■ REQUIREMENT
Exclude the pictures and retype the entries as written.

(PROVIDED RECORDS Opens)

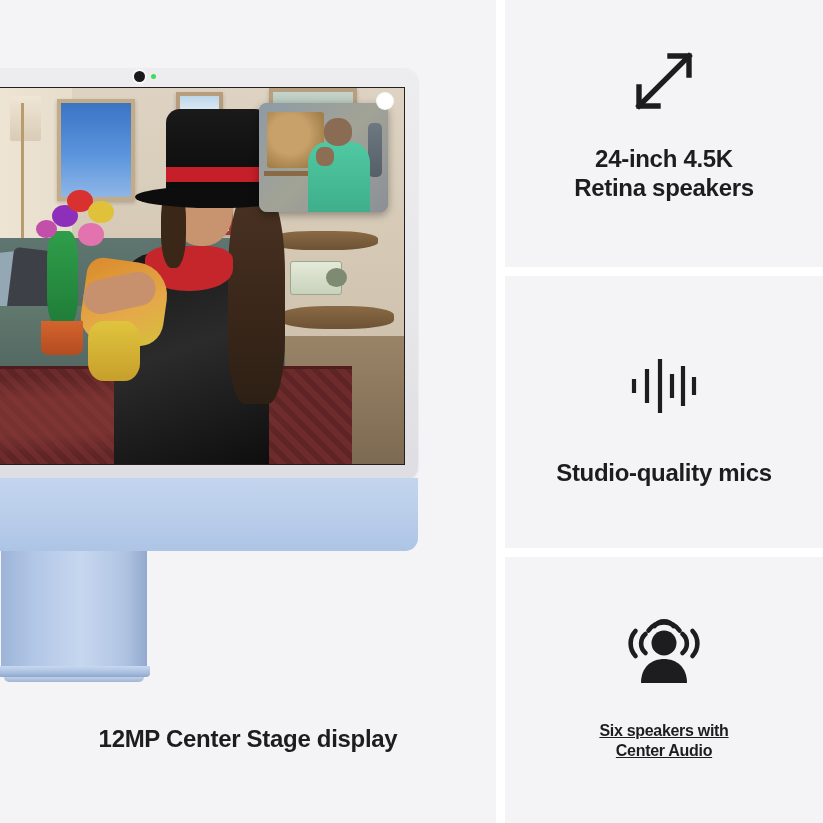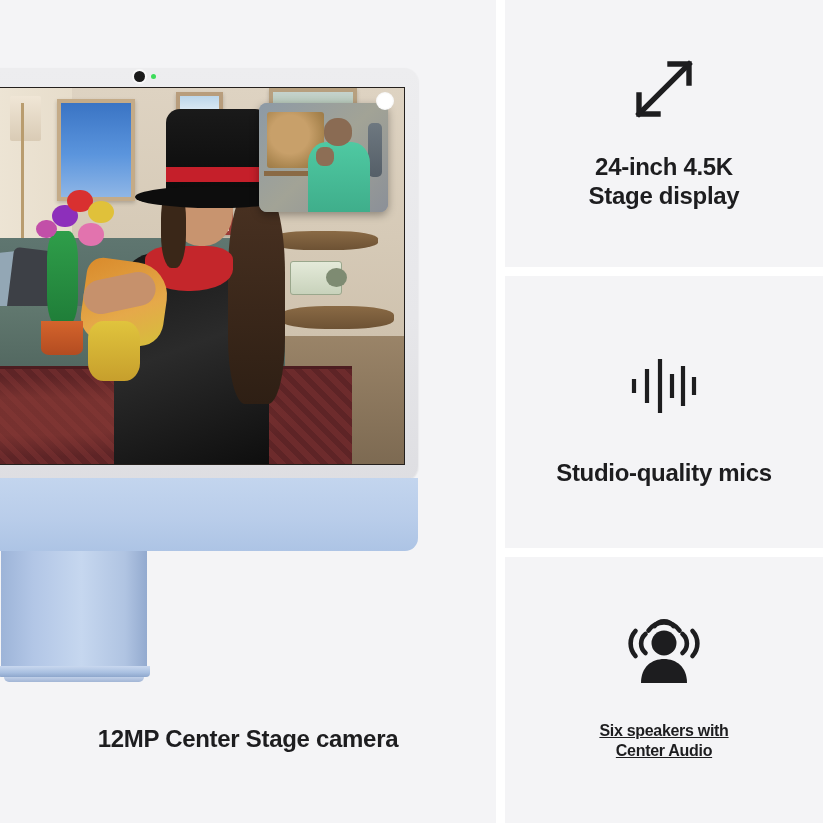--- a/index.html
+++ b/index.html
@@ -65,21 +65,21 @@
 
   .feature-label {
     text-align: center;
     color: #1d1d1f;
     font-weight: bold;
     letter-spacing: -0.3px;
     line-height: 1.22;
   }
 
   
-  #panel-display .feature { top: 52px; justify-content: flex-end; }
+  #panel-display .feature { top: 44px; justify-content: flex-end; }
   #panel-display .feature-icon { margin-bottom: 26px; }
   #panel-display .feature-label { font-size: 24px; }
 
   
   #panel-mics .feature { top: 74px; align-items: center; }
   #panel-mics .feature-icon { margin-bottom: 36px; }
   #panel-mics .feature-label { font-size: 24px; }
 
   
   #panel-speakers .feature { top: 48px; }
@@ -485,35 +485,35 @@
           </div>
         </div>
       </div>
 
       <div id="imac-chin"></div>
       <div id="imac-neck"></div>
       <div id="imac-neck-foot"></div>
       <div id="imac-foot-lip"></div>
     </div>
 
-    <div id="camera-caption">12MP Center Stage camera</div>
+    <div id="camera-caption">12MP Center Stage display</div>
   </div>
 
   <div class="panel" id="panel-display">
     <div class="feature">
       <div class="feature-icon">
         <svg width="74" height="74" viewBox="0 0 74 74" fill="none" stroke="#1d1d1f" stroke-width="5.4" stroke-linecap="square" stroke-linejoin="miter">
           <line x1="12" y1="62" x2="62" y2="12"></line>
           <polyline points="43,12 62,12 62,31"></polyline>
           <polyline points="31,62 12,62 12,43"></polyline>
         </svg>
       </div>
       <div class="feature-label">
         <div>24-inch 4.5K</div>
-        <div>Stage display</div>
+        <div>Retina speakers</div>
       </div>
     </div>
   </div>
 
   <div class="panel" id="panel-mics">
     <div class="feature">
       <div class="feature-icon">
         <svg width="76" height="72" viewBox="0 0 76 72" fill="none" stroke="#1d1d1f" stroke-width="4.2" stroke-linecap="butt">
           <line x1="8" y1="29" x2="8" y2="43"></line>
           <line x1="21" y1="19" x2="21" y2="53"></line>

(PROVIDED RECORDS Closes)

■ TASK RESPONSE
--- a/index.html
+++ b/index.html
@@ -65,21 +65,21 @@
 
   .feature-label {
     text-align: center;
     color: #1d1d1f;
     font-weight: bold;
     letter-spacing: -0.3px;
     line-height: 1.22;
   }
 
   
-  #panel-display .feature { top: 52px; justify-content: flex-end; }
+  #panel-display .feature { top: 44px; justify-content: flex-end; }
   #panel-display .feature-icon { margin-bottom: 26px; }
   #panel-display .feature-label { font-size: 24px; }
 
   
   #panel-mics .feature { top: 74px; align-items: center; }
   #panel-mics .feature-icon { margin-bottom: 36px; }
   #panel-mics .feature-label { font-size: 24px; }
 
   
   #panel-speakers .feature { top: 48px; }
@@ -485,35 +485,35 @@
           </div>
         </div>
       </div>
 
       <div id="imac-chin"></div>
       <div id="imac-neck"></div>
       <div id="imac-neck-foot"></div>
       <div id="imac-foot-lip"></div>
     </div>
 
-    <div id="camera-caption">12MP Center Stage camera</div>
+    <div id="camera-caption">12MP Center Stage display</div>
   </div>
 
   <div class="panel" id="panel-display">
     <div class="feature">
       <div class="feature-icon">
         <svg width="74" height="74" viewBox="0 0 74 74" fill="none" stroke="#1d1d1f" stroke-width="5.4" stroke-linecap="square" stroke-linejoin="miter">
           <line x1="12" y1="62" x2="62" y2="12"></line>
           <polyline points="43,12 62,12 62,31"></polyline>
           <polyline points="31,62 12,62 12,43"></polyline>
         </svg>
       </div>
       <div class="feature-label">
         <div>24-inch 4.5K</div>
-        <div>Stage display</div>
+        <div>Retina speakers</div>
       </div>
     </div>
   </div>
 
   <div class="panel" id="panel-mics">
     <div class="feature">
       <div class="feature-icon">
         <svg width="76" height="72" viewBox="0 0 76 72" fill="none" stroke="#1d1d1f" stroke-width="4.2" stroke-linecap="butt">
           <line x1="8" y1="29" x2="8" y2="43"></line>
           <line x1="21" y1="19" x2="21" y2="53"></line>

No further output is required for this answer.